**WHAT NEEDS TO BE DONE:**
Beginning with the first line, return the material verbatim and without pictures.

**RECORDS FOR PROCESSING:**
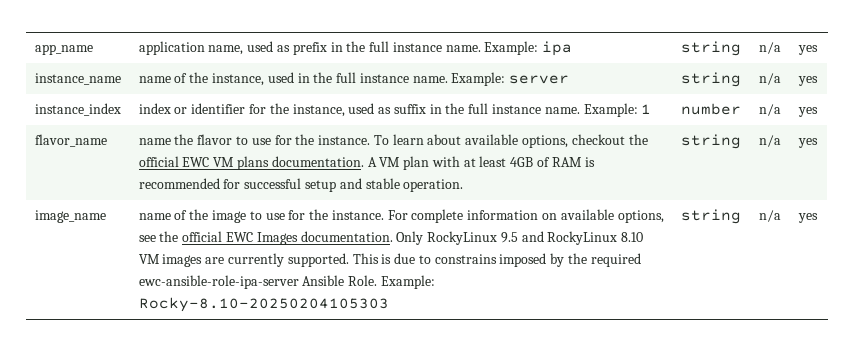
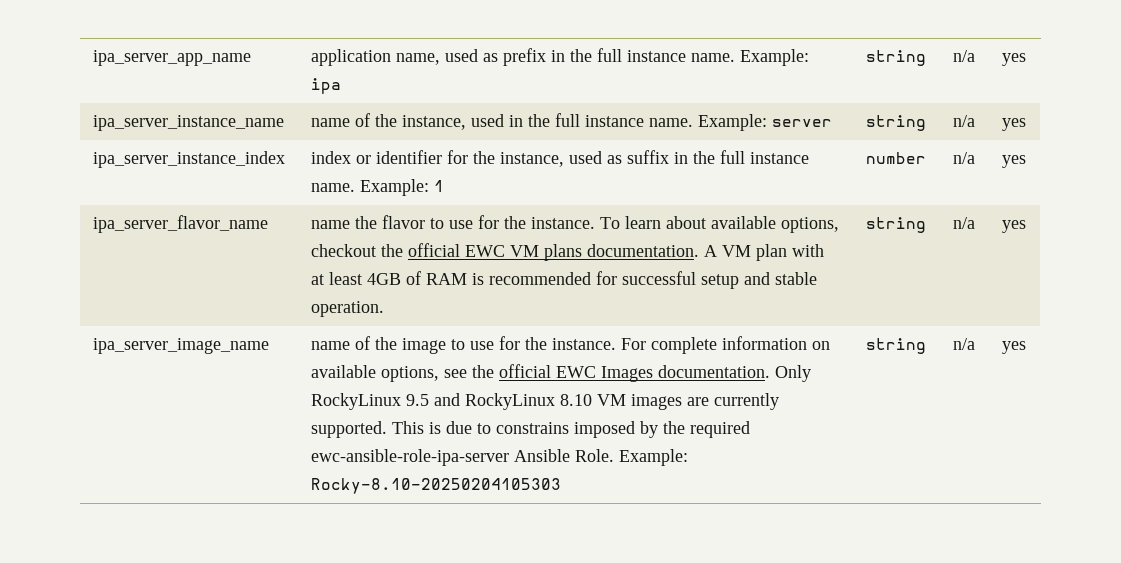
- app_name | application name, used as prefix in the full instance name. Example: ipa | string | n/a | yes
+ ipa_server_app_name | application name, used as prefix in the full instance name. Example: ipa | string | n/a | yes
- instance_name | name of the instance, used in the full instance name. Example: server | string | n/a | yes
+ ipa_server_instance_name | name of the instance, used in the full instance name. Example: server | string | n/a | yes
- instance_index | index or identifier for the instance, used as suffix in the full instance name. Example: 1 | number | n/a | yes
+ ipa_server_instance_index | index or identifier for the instance, used as suffix in the full instance name. Example: 1 | number | n/a | yes
- flavor_name
+ ipa_server_flavor_name
- image_name
+ ipa_server_image_name

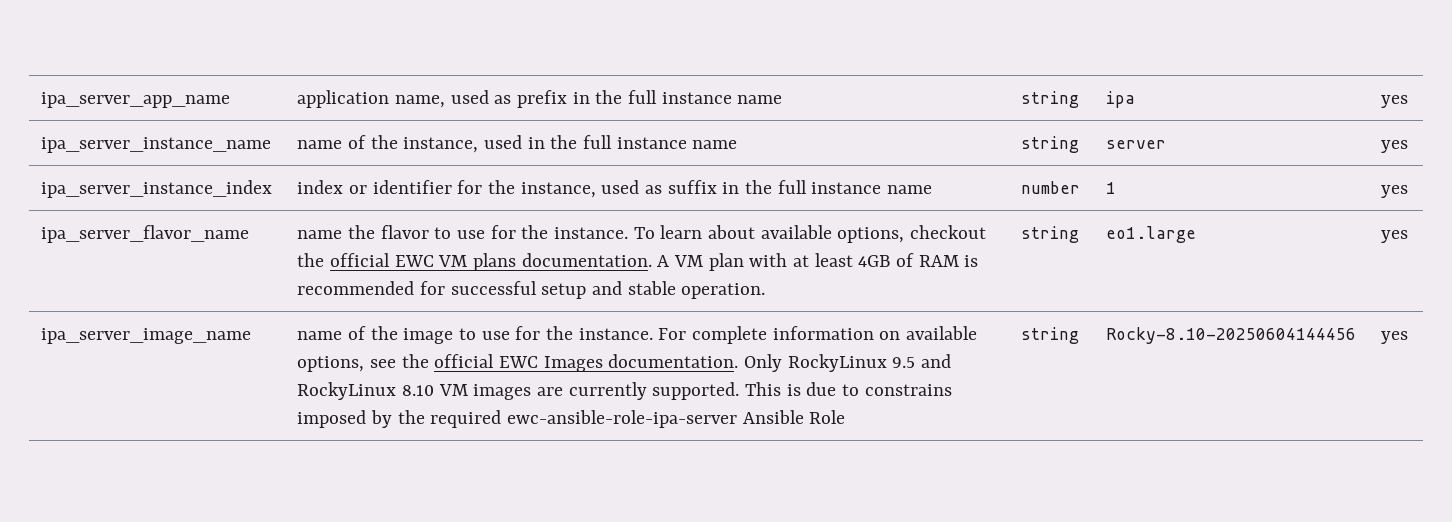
- ipa_server_app_name | application name, used as prefix in the full instance name. Example: ipa | string | n/a | yes
+ ipa_server_app_name | application name, used as prefix in the full instance name | string | ipa | yes
- ipa_server_instance_name | name of the instance, used in the full instance name. Example: server | string | n/a | yes
+ ipa_server_instance_name | name of the instance, used in the full instance name | string | server | yes
- ipa_server_instance_index | index or identifier for the instance, used as suffix in the full instance name. Example: 1 | number | n/a | yes
+ ipa_server_instance_index | index or identifier for the instance, used as suffix in the full instance name | number | 1 | yes
- A VM plan with at least 4GB of RAM is recommended for successful setup and stable operation. | string | n/a
+ A VM plan with at least 4GB of RAM is recommended for successful setup and stable operation. | string | eo1.large
- This is due to constrains imposed by the required ewc-ansible-role-ipa-server Ansible Role. Example: Rocky-8.10-20250204105303 | string | n/a
+ This is due to constrains imposed by the required ewc-ansible-role-ipa-server Ansible Role | string | Rocky-8.10-20250604144456

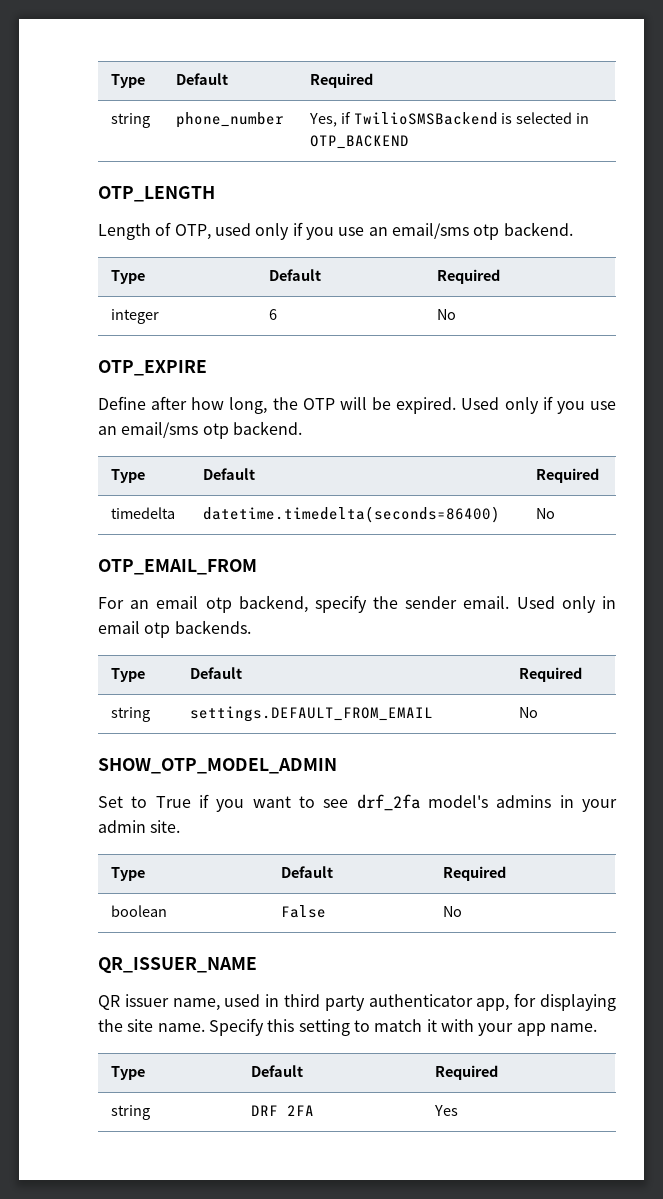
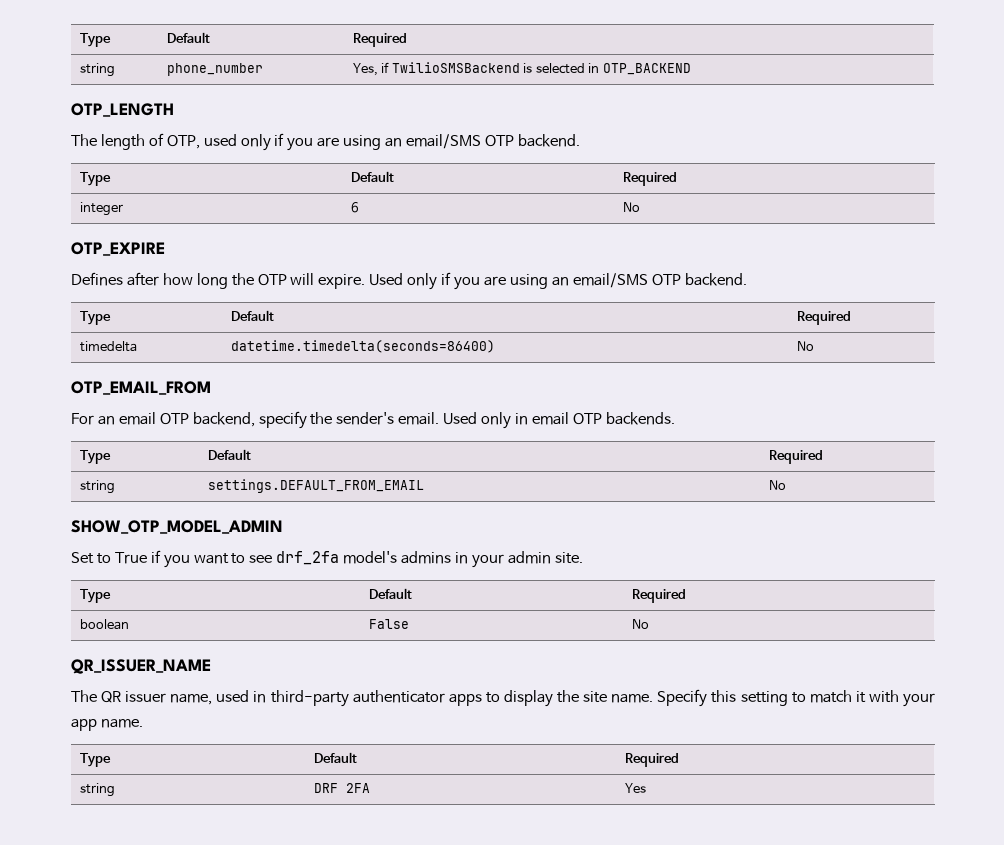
- Length of OTP, used only if you use an email/sms otp backend.
+ The length of OTP, used only if you are using an email/SMS OTP backend.
- Define after how long, the OTP will be expired.
+ Defines after how long the OTP will expire.
- Used only if you use an email/sms otp backend.
+ Used only if you are using an email/SMS OTP backend.
- For an email otp backend, specify the sender email.
+ For an email OTP backend, specify the sender's email.
- Used only in email otp backends.
+ Used only in email OTP backends.
- QR issuer name, used in third party authenticator app, for displaying the site name.
+ The QR issuer name, used in third-party authenticator apps to display the site name.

**RESPONSE TO THE EXERCISE:**
- app_name | application name, used as prefix in the full instance name. Example: ipa | string | n/a | yes
+ ipa_server_app_name | application name, used as prefix in the full instance name. Example: ipa | string | n/a | yes
- instance_name | name of the instance, used in the full instance name. Example: server | string | n/a | yes
+ ipa_server_instance_name | name of the instance, used in the full instance name. Example: server | string | n/a | yes
- instance_index | index or identifier for the instance, used as suffix in the full instance name. Example: 1 | number | n/a | yes
+ ipa_server_instance_index | index or identifier for the instance, used as suffix in the full instance name. Example: 1 | number | n/a | yes
- flavor_name
+ ipa_server_flavor_name
- image_name
+ ipa_server_image_name

- ipa_server_app_name | application name, used as prefix in the full instance name. Example: ipa | string | n/a | yes
+ ipa_server_app_name | application name, used as prefix in the full instance name | string | ipa | yes
- ipa_server_instance_name | name of the instance, used in the full instance name. Example: server | string | n/a | yes
+ ipa_server_instance_name | name of the instance, used in the full instance name | string | server | yes
- ipa_server_instance_index | index or identifier for the instance, used as suffix in the full instance name. Example: 1 | number | n/a | yes
+ ipa_server_instance_index | index or identifier for the instance, used as suffix in the full instance name | number | 1 | yes
- A VM plan with at least 4GB of RAM is recommended for successful setup and stable operation. | string | n/a
+ A VM plan with at least 4GB of RAM is recommended for successful setup and stable operation. | string | eo1.large
- This is due to constrains imposed by the required ewc-ansible-role-ipa-server Ansible Role. Example: Rocky-8.10-20250204105303 | string | n/a
+ This is due to constrains imposed by the required ewc-ansible-role-ipa-server Ansible Role | string | Rocky-8.10-20250604144456

- Length of OTP, used only if you use an email/sms otp backend.
+ The length of OTP, used only if you are using an email/SMS OTP backend.
- Define after how long, the OTP will be expired.
+ Defines after how long the OTP will expire.
- Used only if you use an email/sms otp backend.
+ Used only if you are using an email/SMS OTP backend.
- For an email otp backend, specify the sender email.
+ For an email OTP backend, specify the sender's email.
- Used only in email otp backends.
+ Used only in email OTP backends.
- QR issuer name, used in third party authenticator app, for displaying the site name.
+ The QR issuer name, used in third-party authenticator apps to display the site name.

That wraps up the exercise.